[Version comparison data]

----------------

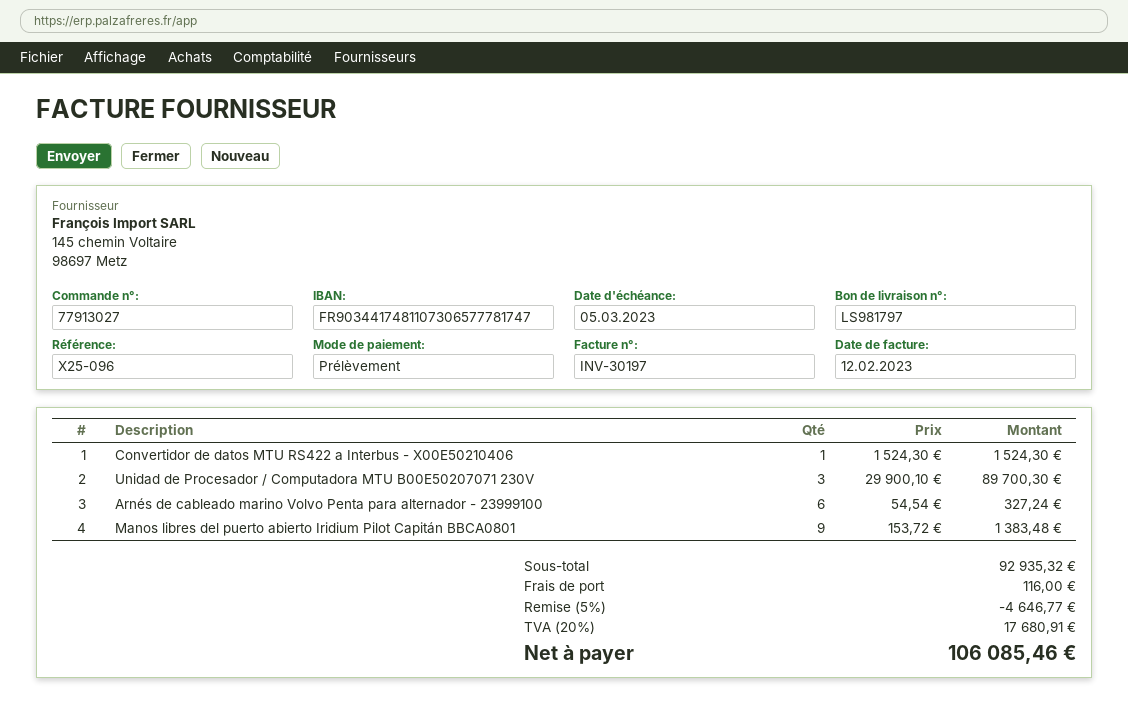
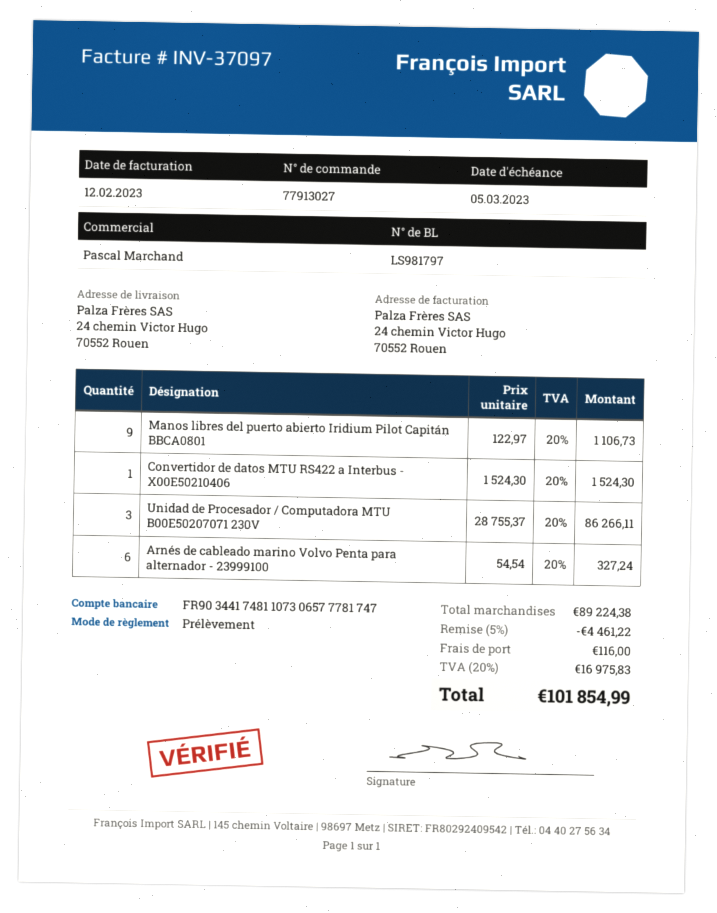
invoice number: INV-30197 -> INV-37097
Unidad de Procesador / Computadora MTU B00E50207071 230V: 3 x 29900.10 = 89700.30 -> 3 x 28755.37 = 86266.11
Manos libres del puerto abierto Iridium Pilot Capitán BBCA0801: 9 x 153.72 = 1383.48 -> 9 x 122.97 = 1106.73
subtotal: 92935.32 -> 89224.38
discount: 5% = 4646.77 -> 5% = 4461.22
tax: 20% = 17680.91 -> 20% = 16975.83
total: 106085.46 -> 101854.99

----------------

*WHAT YOU ARE ASKED TO DO*. Return only the lines from the start of the data through the line that contains "discount: 5% = 4646.77 -> 5% = 4461.22", please, copying them exactly and omitting all pictures.

*YOUR SOLUTION*.
invoice number: INV-30197 -> INV-37097
Unidad de Procesador / Computadora MTU B00E50207071 230V: 3 x 29900.10 = 89700.30 -> 3 x 28755.37 = 86266.11
Manos libres del puerto abierto Iridium Pilot Capitán BBCA0801: 9 x 153.72 = 1383.48 -> 9 x 122.97 = 1106.73
subtotal: 92935.32 -> 89224.38
discount: 5% = 4646.77 -> 5% = 4461.22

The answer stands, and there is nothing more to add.